Longer term, one must question what will take over the growth-baton as C2B becomes saturated, as this will happen in the same timeframe as Distributed Ledger Technologies (DLT) and Central Bank Digital Currencies (CBDC) will be rolled out, offering alternative and likely much cheaper payment rails. What seems very clear today is that traditional banks will see even more commercial and regulatory pressure in the years to come, from lower market share in traditional merchant acquiring, lower merchant interchange fees, the growth of competing digital wallets and longer-term fundamental questions around the business model of lending in a world of Central Bank Digital Currencies.

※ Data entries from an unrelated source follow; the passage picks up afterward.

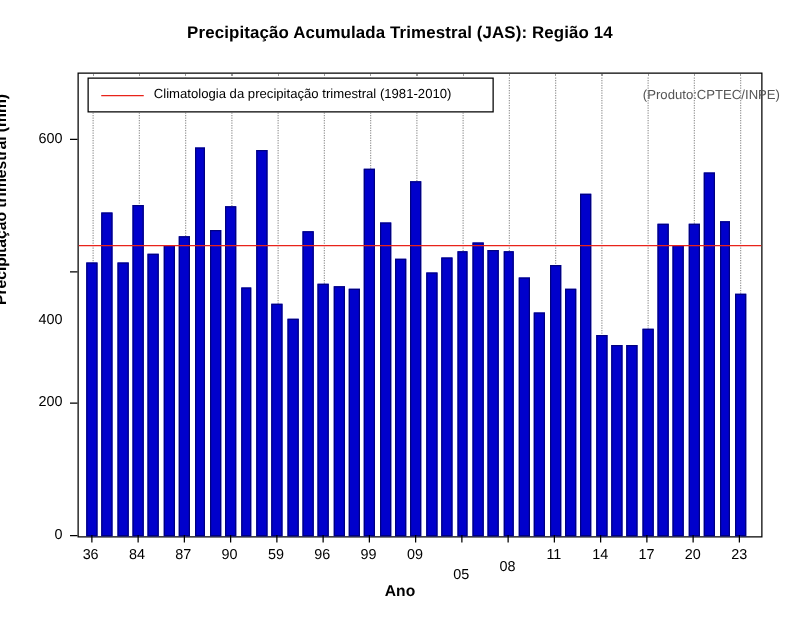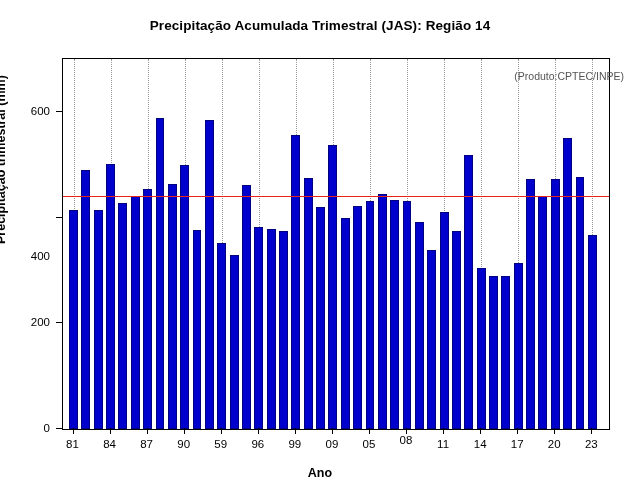"Climatologia da precipitação trimestral" div { html: none -> <div> <div></div> <div>Climatologia da precipitação trimestral (1981-2010)</div> </div> }
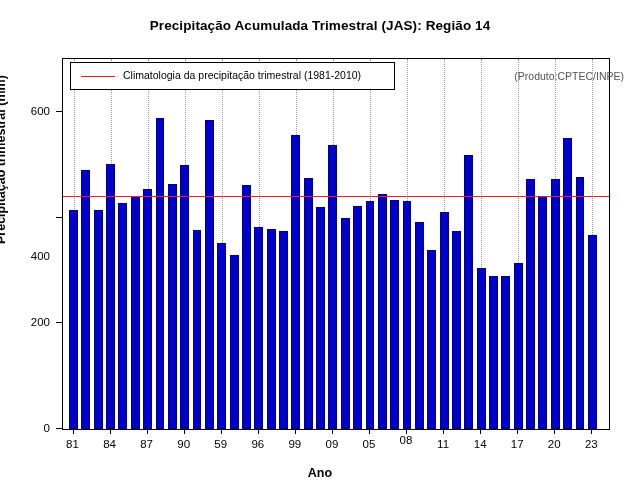"81" div.xtick-label { text: 81 -> 36 }
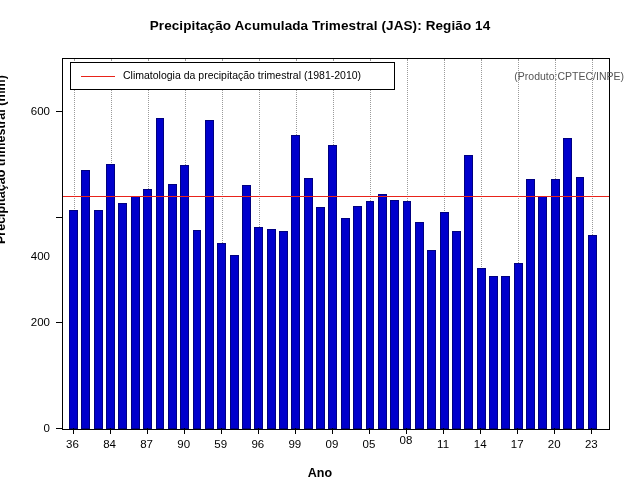"05" div.xtick-label { top: 438px -> 454px }
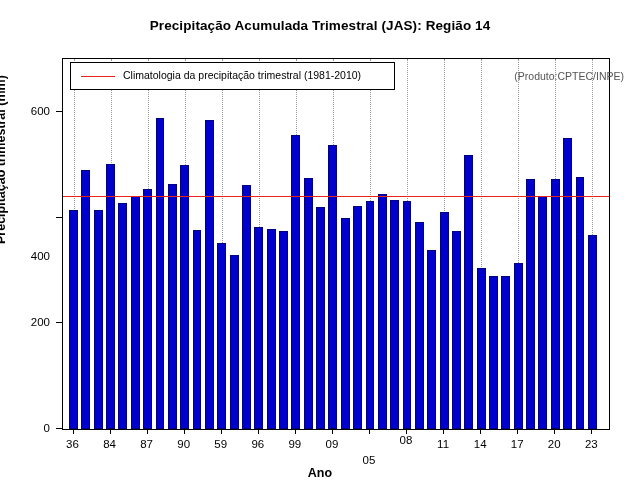"08" div.xtick-label { top: 434px -> 448px }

From centralized to decentralized payments infrastructure

Since the early days of the internet anyone with a computer has been able to connect to the internet and access anyone with a web browser anywhere in the world. The original Web 1.0 was built as an open network, with open standard protocols, and decentralized infrastructure. This has enabled massive global network effects to happen in information, media, telecommunications, and software distribution. Anyone who creates a digital product can sell to a customer anywhere in the world and scale up incredibly fast. These network effects eventually led to the current state of the internet, Web 2.0, being highly consolidated by platform companies like Alphabet, Amazon, Meta Platforms, Alibaba and Tencent.?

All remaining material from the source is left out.